Item 2(b).    Address or Principal Business Office or, if none, Residence:

4700 Wilshire Boulevard
Los Angeles, CA 90010
    
Item 2(c).    Citizenship:

United States of America        

Item 2(d).    Title of Class of Securities

Common Stock, par value $0.001 per share

Item 2(e).    CUSIP Number:

67111Q 107

Item 3.
If this statement is filed pursuant to rule 240.13d-1(b) or 240.13d-2(b) or (c), check whether the person filing is a:

Not Applicable.

Item 4.     Ownership

As reported in the cover pages to this report, the ownership information with respect to Mr. Ressler is as follows:

(a)
Amount beneficially owned: 300,000*
(b)
Percent of class: 11.98%*
(c)
Number of shares as to which the person has:
(i)
Sole power to vote or direct the vote: 225,000*






CUSIP No. 67111Q 107

(ii)
Shared power to vote or to direct the vote: 75,000*
(iii)
Sole power to dispose or to direct the disposition of: 225,000*
(iv)
Shared power to dispose or to direct the disposition of: 75,000*

* The 300,000 shares of Common Stock beneficially held by Mr. Ressler includes (i) 225,000 shares for which Mr. Ressler is the record owner, (ii) 70,000 shares for which Orchard First Source Asset Management, LLC (“OFSAM”) is the record owner and (iii) 5,000 shares for which OFS Funding I, LLC (“OFS Funding”) is the record owner. OFS Funding is a wholly-owned subsidiary of OFSAM. Mr. Ressler has ownership interests in OFSAM. As a result, Mr. Ressler may be deemed to beneficially own the shares held of record by each of OFSAM and OFS Funding by virtue of his ownership interest in OFSAM and, indirectly, OFS Funding.

Item 5.        Ownership of Five Percent or Less of Class

If this statement is being filed to report the fact that as of the date hereof the reporting person has ceased to be the beneficial owner of more than 5 percent of the class of securities, check the following [ ].

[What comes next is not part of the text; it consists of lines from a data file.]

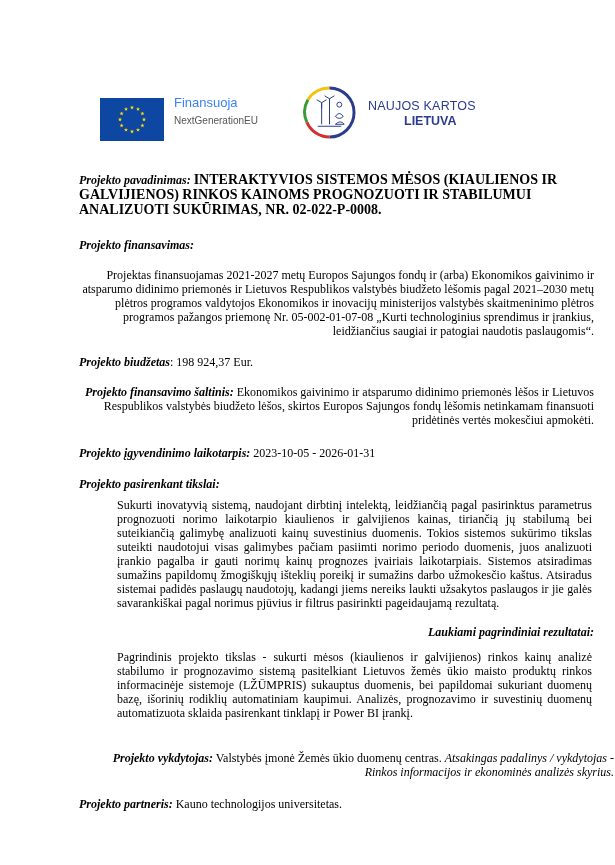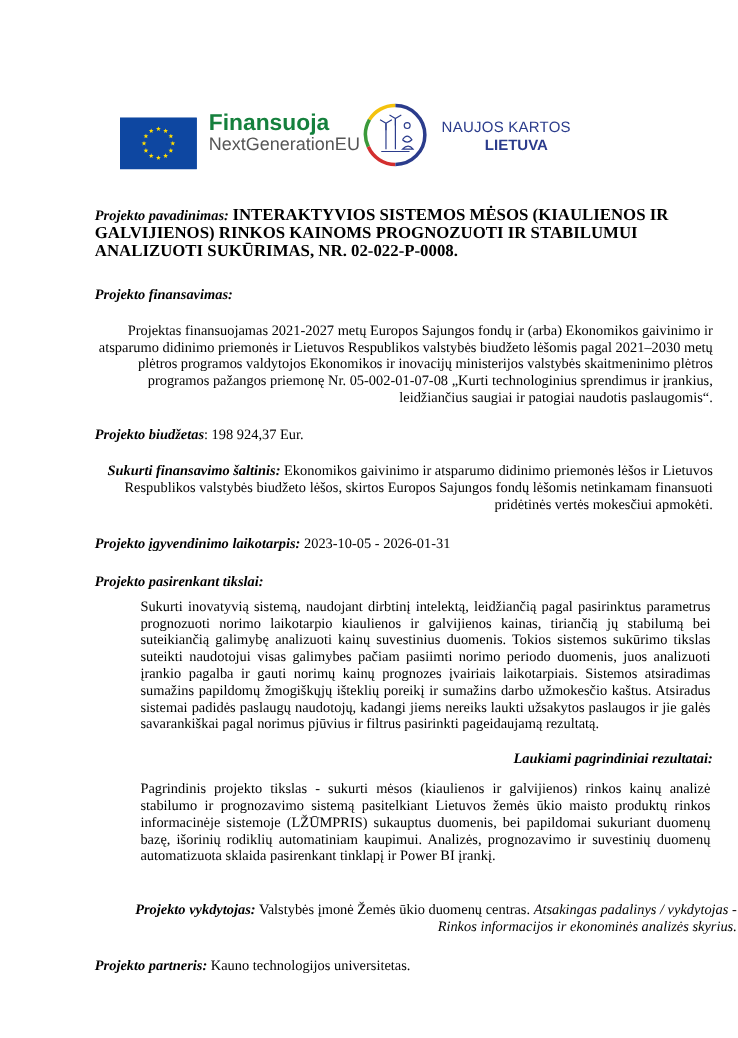"Finansuoja" .eu-line1, .eu-line2 { color: #15803d -> #3b82f6; font-size: 19px -> 13px; font-weight: bold -> normal }
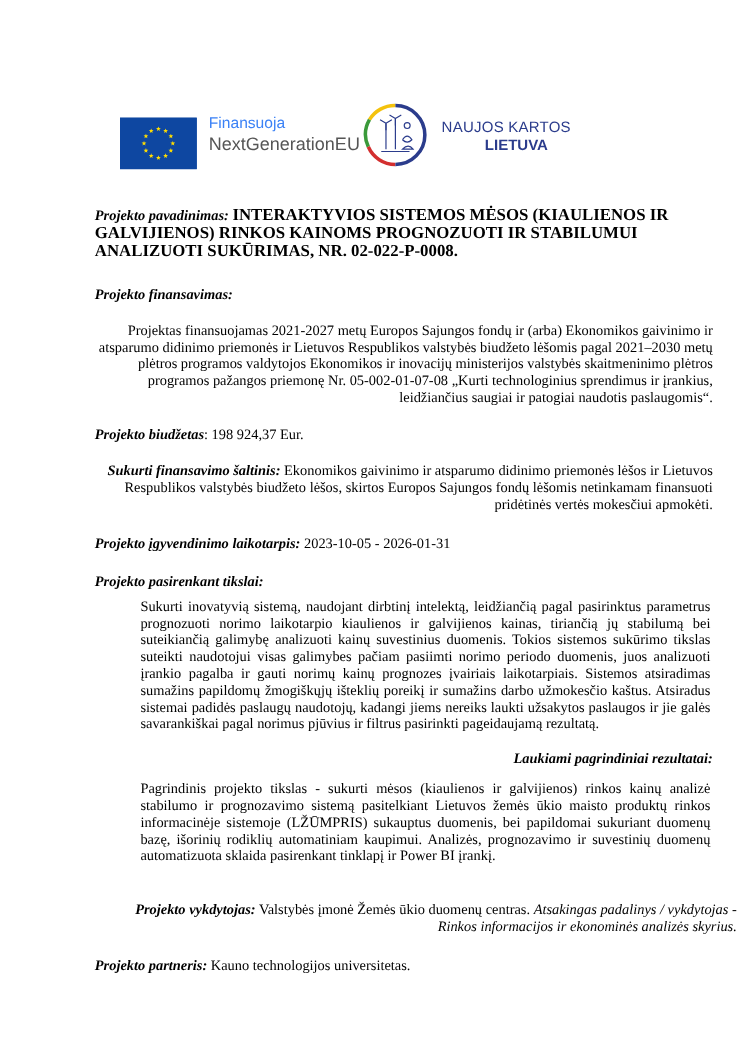"NextGenerationEU" .eu-line3 { font-size: 15px -> 10px }
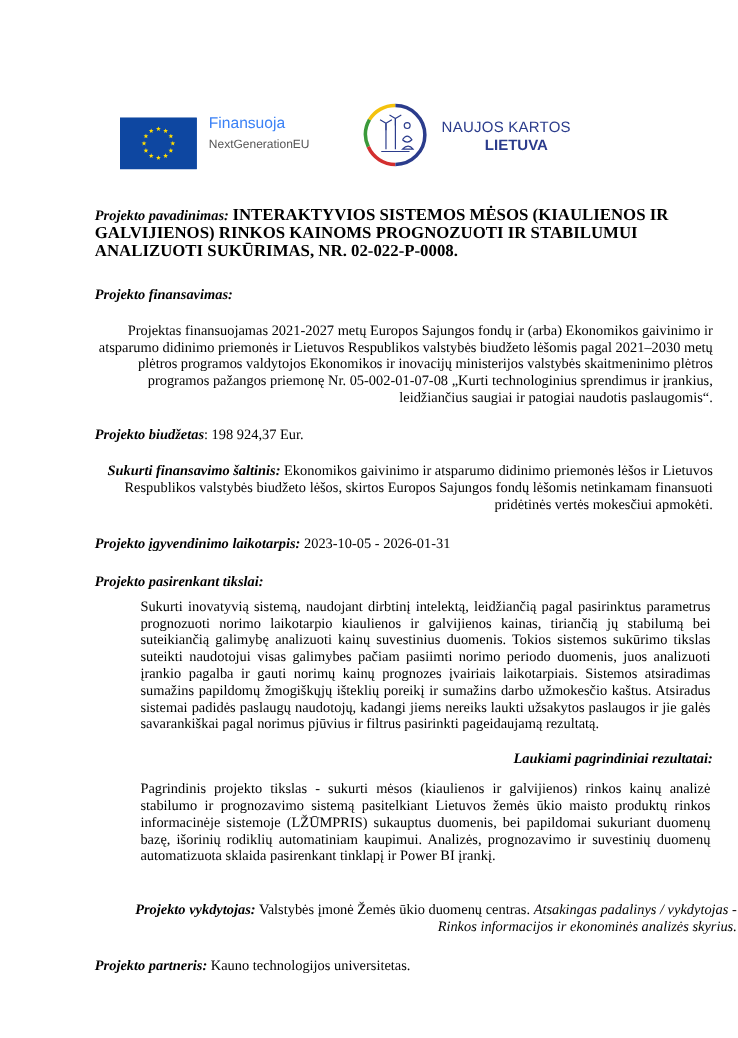"Sukurti finansavimo šaltinis:" span.lbl { text: Sukurti -> Projekto }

Item 6.        Ownership of More Than 5 Percent on Behalf of Another Person

Not applicable.

Item 7.
Identification and Classification of the Subsidiary Which Acquired the Security Being Reported on by the Parent Holding Company or Control Person

Not Applicable.

Item 8.
Identification and Classification of Members of the Group

Not Applicable.

Item 9.
Notice of Dissolution of Group

Not Applicable.

Item 10.
Certification

By signing below I certify that, to the best of my knowledge and belief, the securities referred to above were not acquired and are not held for the purpose of or with the effect of changing or influencing the control of the issuer of the securities and were not acquired and are not held in connection with or as a participant in any transaction having that purpose or effect, other than activities solely in connection with a nomination under § 240.14a-11.








SIGNATURE

After reasonable inquiry and to the best of my knowledge and belief, I certify that the information set forth in this statement is true, complete and correct.